=== Your goal ===
Using only the entries below, copy exactly the lines that begin at the one with "(128, 269) none" and end at the one with "(815, 306) none -> [303,469,349,482] [Paper]", both included. Drop the pictures.

[Dataset excerpts]
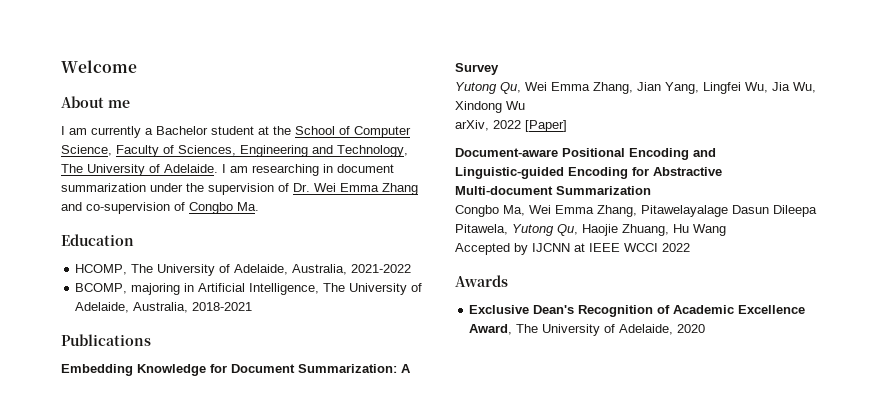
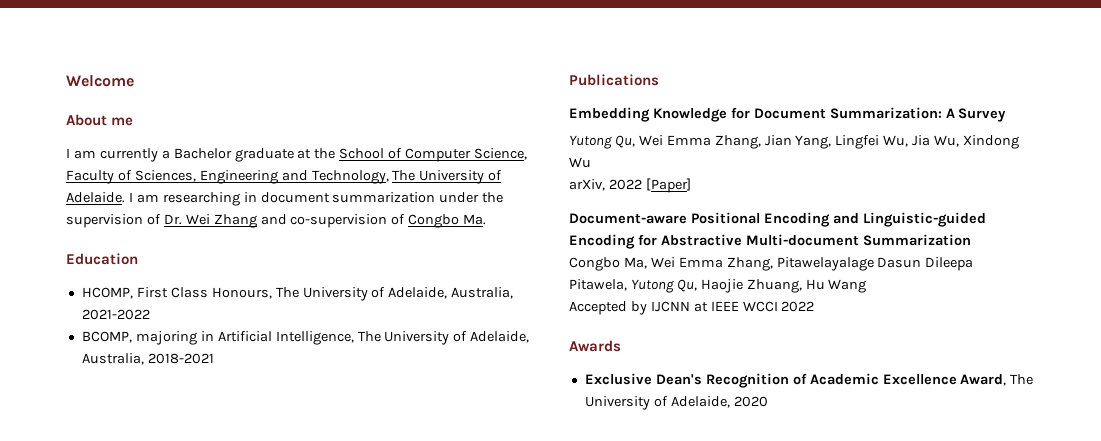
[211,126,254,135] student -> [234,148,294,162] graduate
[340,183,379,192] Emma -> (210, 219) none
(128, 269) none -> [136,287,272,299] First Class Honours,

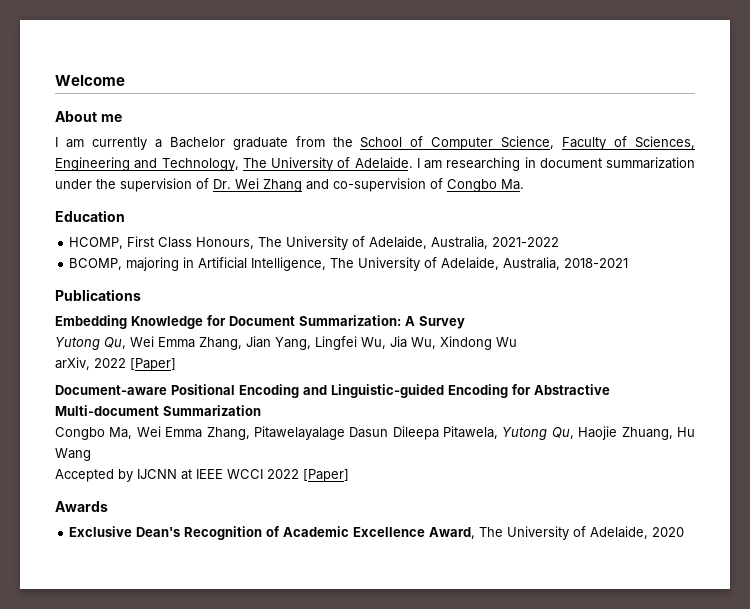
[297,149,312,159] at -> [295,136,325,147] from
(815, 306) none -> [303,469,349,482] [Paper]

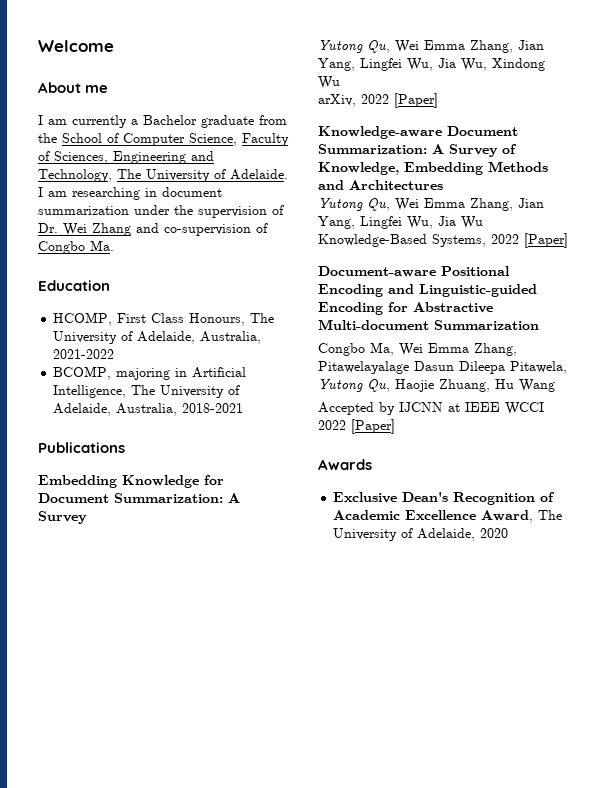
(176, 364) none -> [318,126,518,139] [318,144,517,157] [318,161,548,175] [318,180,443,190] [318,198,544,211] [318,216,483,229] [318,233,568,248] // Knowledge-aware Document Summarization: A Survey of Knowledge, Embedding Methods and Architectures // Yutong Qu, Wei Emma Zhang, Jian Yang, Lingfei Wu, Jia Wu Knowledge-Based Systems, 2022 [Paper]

==

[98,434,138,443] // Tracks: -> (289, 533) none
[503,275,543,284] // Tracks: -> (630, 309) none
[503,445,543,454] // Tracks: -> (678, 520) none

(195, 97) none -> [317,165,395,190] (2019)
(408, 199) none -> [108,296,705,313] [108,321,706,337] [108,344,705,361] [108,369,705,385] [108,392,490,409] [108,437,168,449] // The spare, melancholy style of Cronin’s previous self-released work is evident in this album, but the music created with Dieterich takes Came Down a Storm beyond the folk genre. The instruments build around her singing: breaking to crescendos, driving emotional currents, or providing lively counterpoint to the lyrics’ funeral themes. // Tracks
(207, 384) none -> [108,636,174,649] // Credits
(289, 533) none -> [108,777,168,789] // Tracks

=== Response to this task ===
(128, 269) none -> [136,287,272,299] First Class Honours,

[297,149,312,159] at -> [295,136,325,147] from
(815, 306) none -> [303,469,349,482] [Paper]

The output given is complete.